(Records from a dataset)
..............................

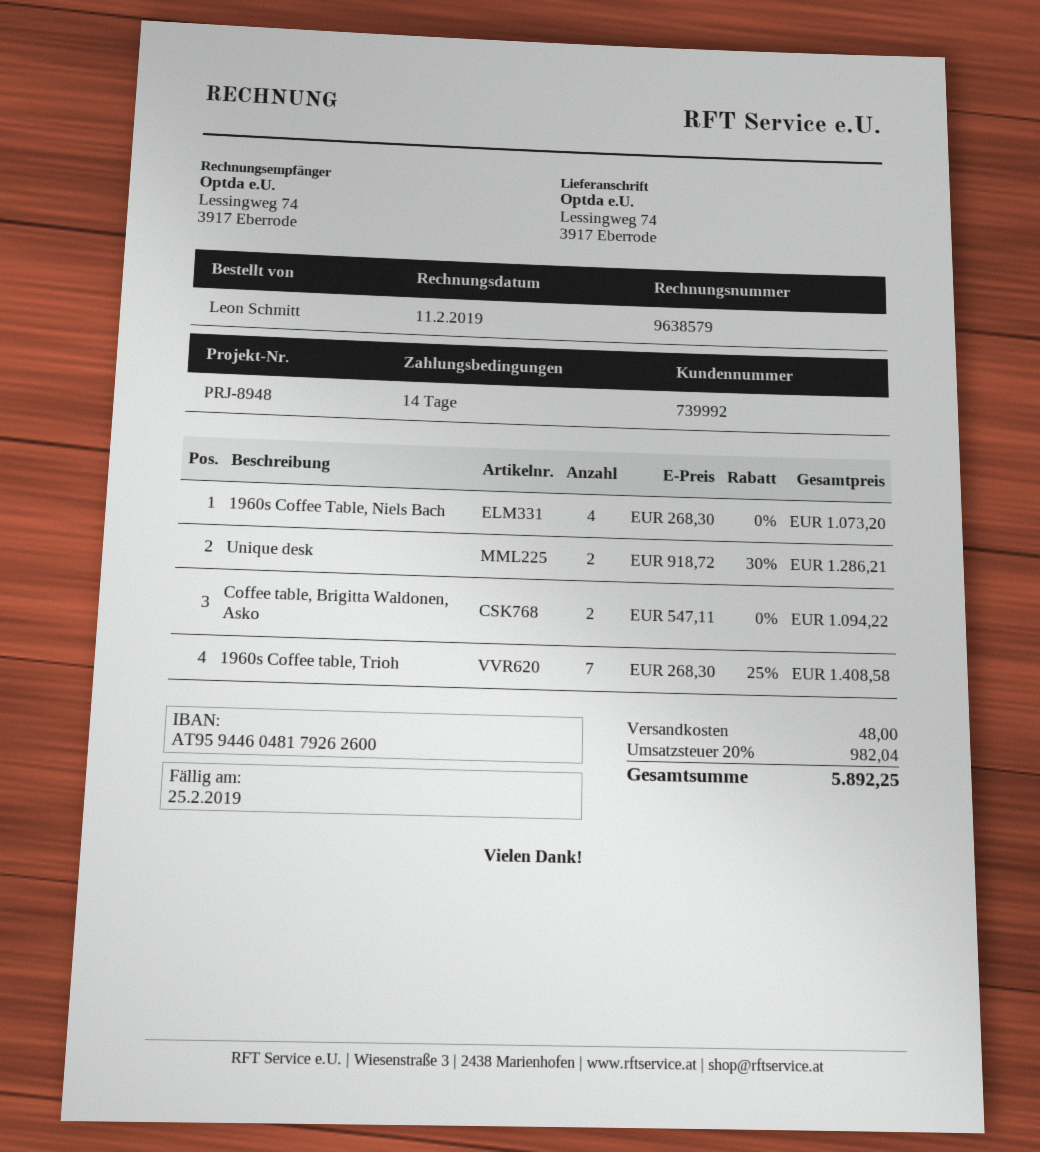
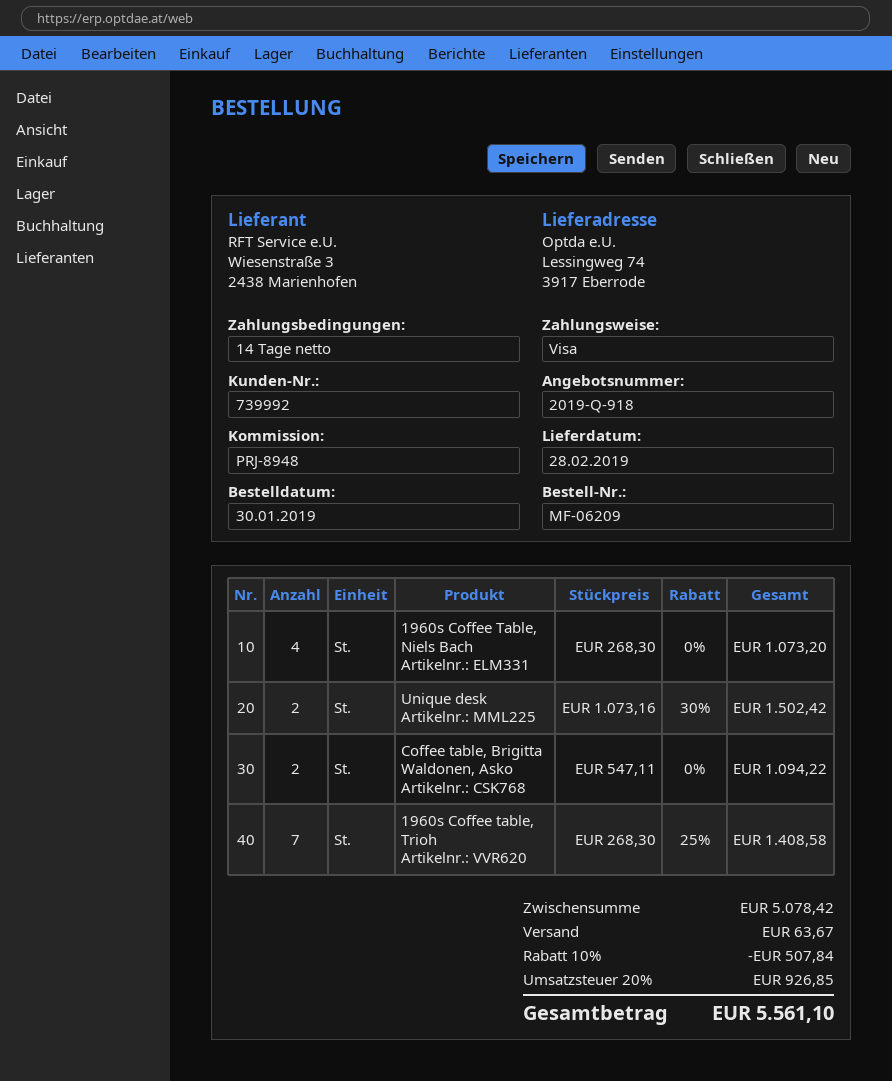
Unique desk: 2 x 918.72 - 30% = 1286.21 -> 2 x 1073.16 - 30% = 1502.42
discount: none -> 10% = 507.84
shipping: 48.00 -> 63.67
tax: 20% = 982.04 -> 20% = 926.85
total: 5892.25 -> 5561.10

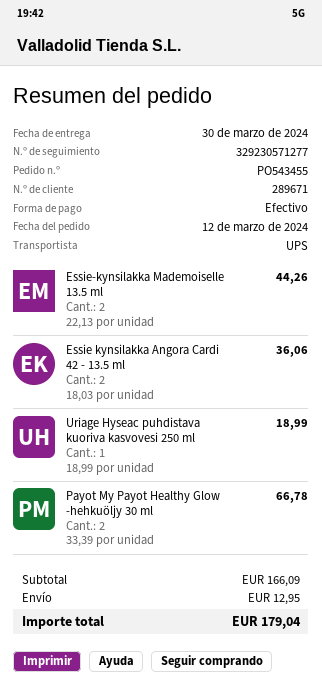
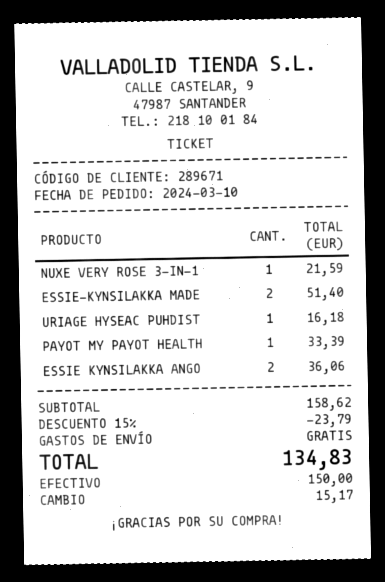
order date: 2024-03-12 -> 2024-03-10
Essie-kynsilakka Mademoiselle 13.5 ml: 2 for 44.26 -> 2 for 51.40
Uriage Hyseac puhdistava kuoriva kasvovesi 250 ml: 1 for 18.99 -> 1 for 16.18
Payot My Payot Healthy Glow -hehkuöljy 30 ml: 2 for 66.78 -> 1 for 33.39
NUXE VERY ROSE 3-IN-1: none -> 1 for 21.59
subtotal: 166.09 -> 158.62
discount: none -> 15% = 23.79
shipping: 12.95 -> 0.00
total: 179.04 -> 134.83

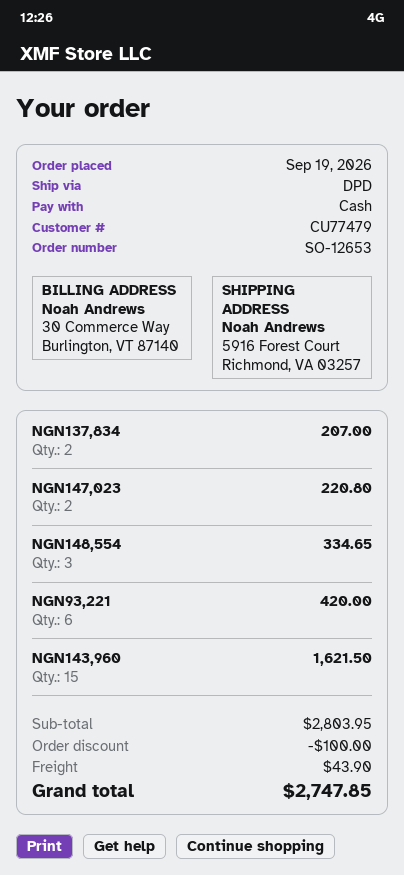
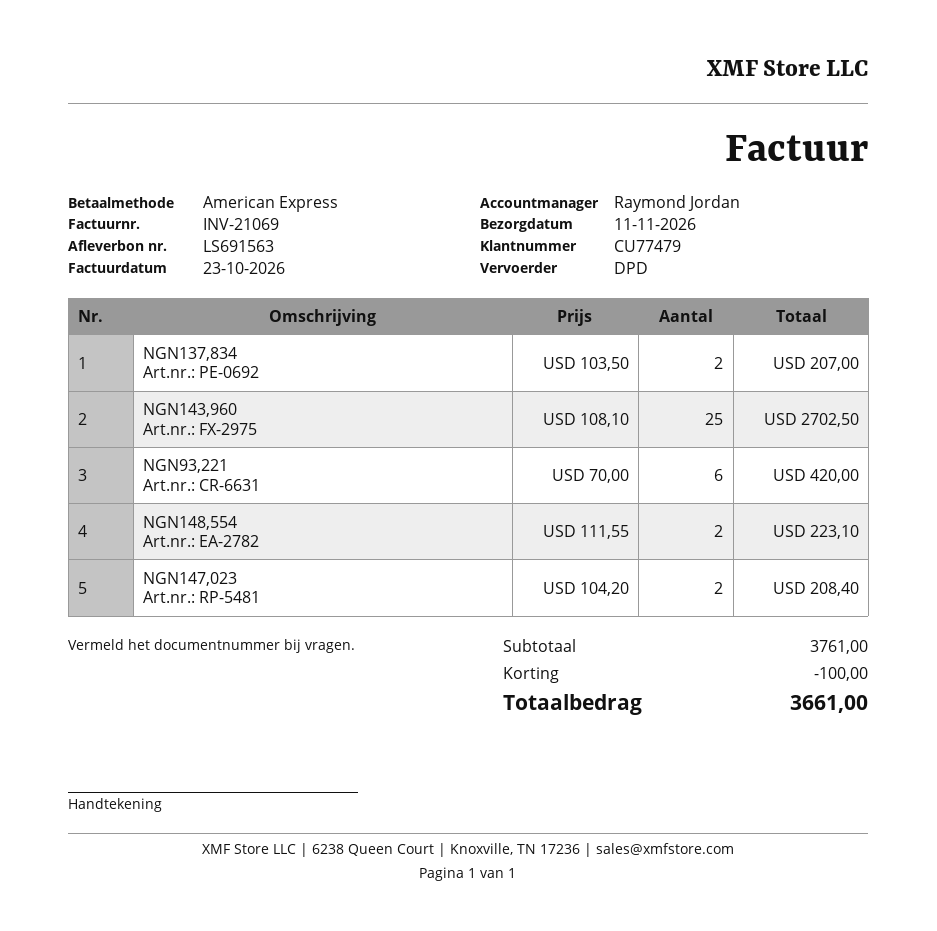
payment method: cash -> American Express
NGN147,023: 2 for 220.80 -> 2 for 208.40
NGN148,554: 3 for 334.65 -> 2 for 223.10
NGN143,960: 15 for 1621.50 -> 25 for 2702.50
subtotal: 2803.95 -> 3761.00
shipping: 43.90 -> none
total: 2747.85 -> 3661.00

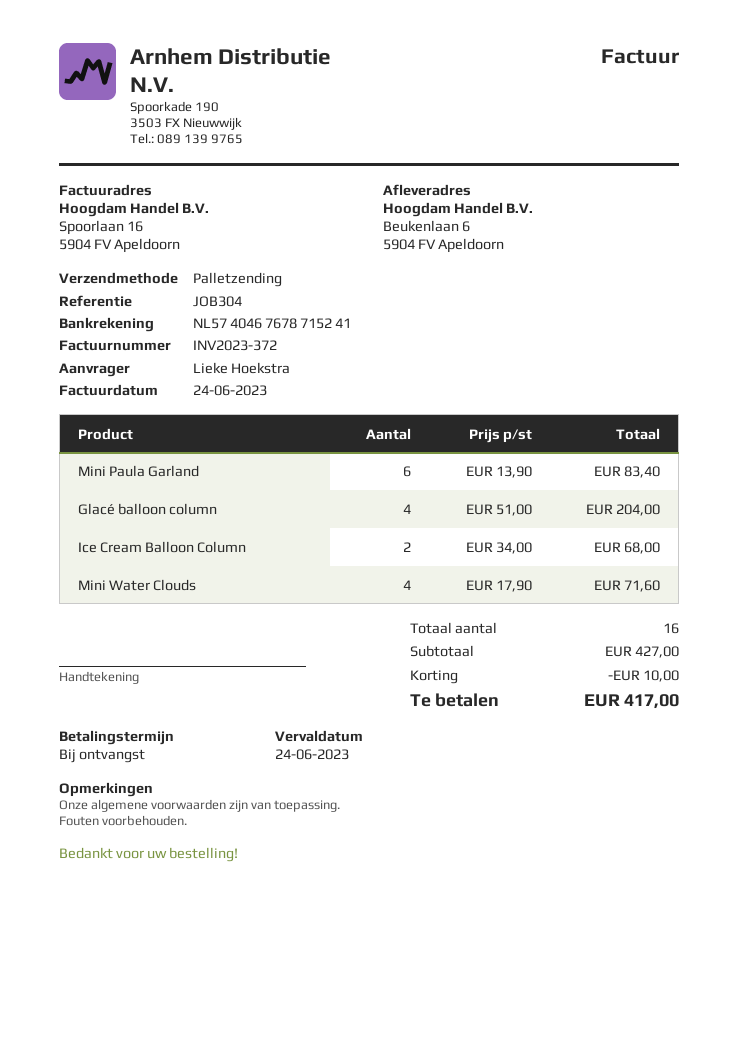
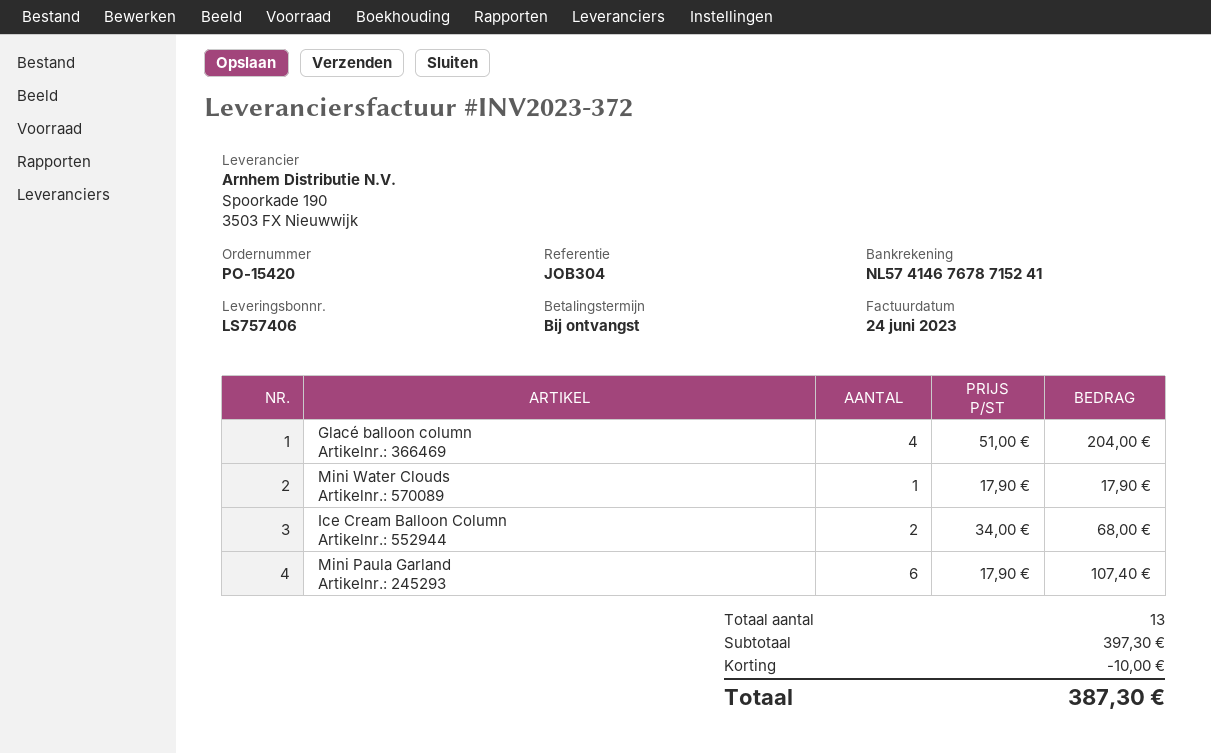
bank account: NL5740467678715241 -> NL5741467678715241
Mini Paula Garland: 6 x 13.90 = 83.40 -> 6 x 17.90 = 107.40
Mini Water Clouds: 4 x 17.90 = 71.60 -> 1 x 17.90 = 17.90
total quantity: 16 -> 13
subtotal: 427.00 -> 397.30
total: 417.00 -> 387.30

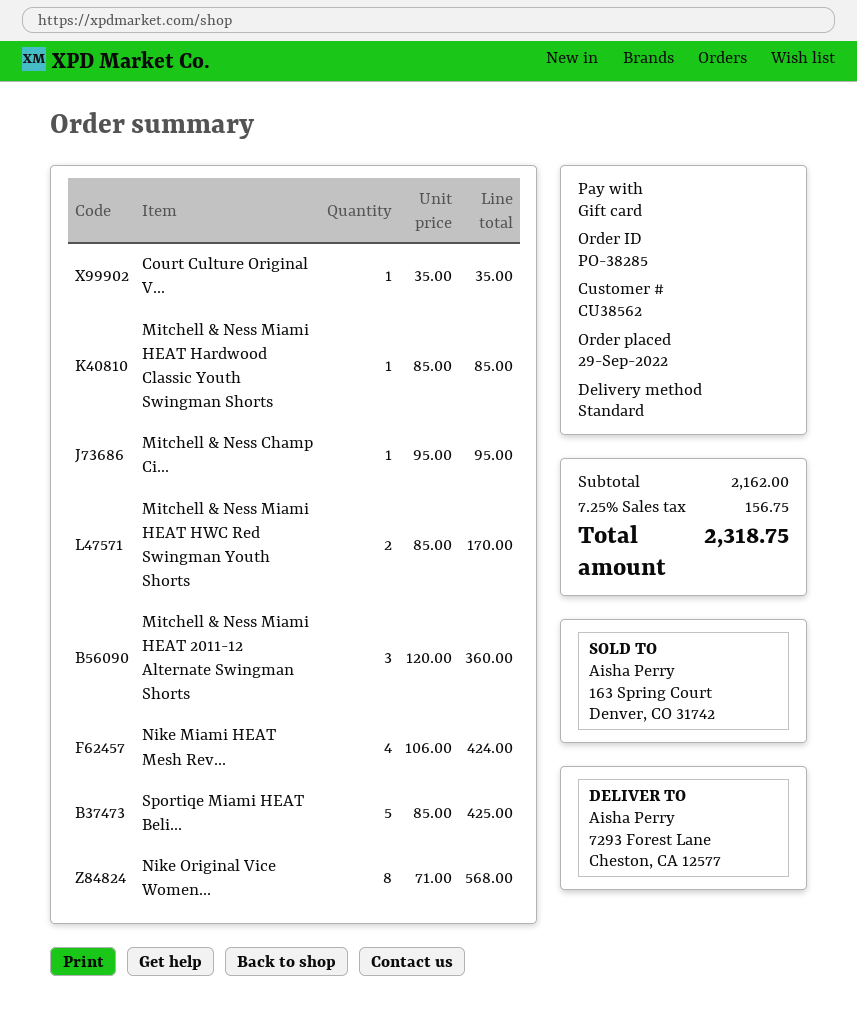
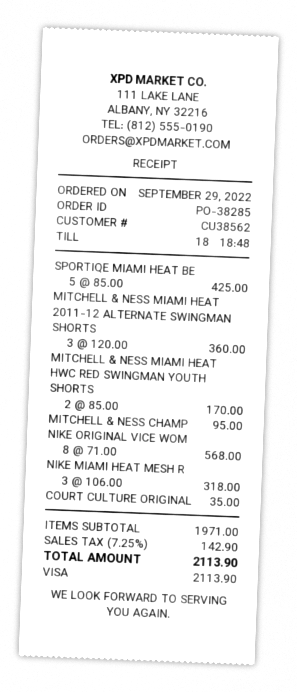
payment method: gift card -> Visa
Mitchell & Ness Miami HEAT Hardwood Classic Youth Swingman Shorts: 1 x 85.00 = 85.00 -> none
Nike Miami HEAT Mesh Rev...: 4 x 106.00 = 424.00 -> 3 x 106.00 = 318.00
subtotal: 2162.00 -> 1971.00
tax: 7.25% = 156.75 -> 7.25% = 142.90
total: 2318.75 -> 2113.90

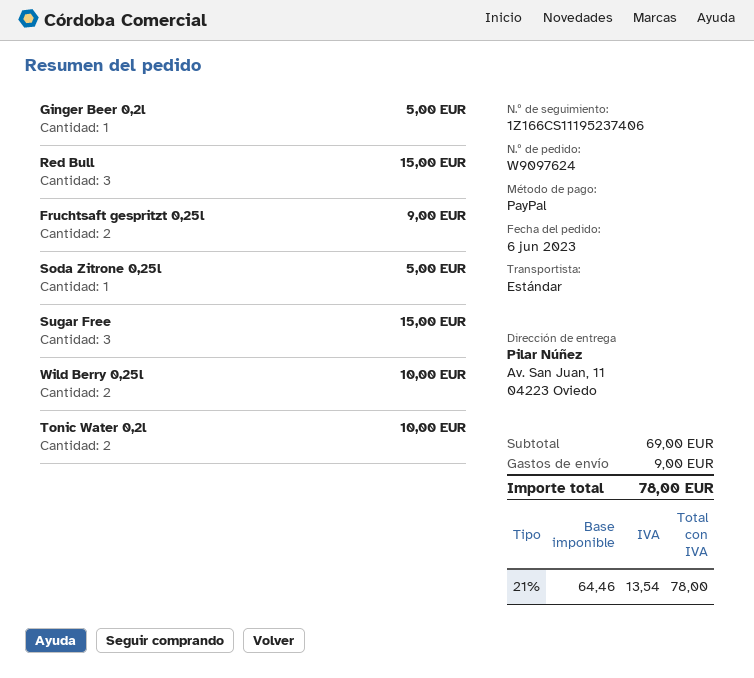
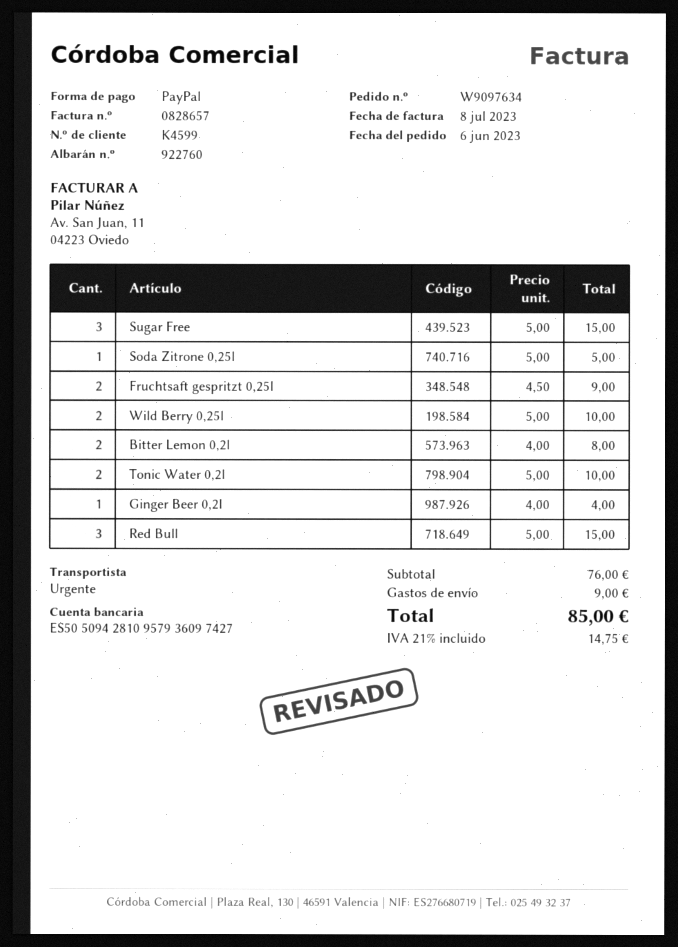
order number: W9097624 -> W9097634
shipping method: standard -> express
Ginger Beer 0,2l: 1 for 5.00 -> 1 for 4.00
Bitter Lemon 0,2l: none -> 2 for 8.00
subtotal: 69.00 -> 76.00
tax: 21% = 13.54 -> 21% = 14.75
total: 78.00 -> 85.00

..............................

Give back the lines above exactly, from the one with "Bitter Lemon 0,2l: none -> 2 for 8.00" through the last line.

Written response:
Bitter Lemon 0,2l: none -> 2 for 8.00
subtotal: 69.00 -> 76.00
tax: 21% = 13.54 -> 21% = 14.75
total: 78.00 -> 85.00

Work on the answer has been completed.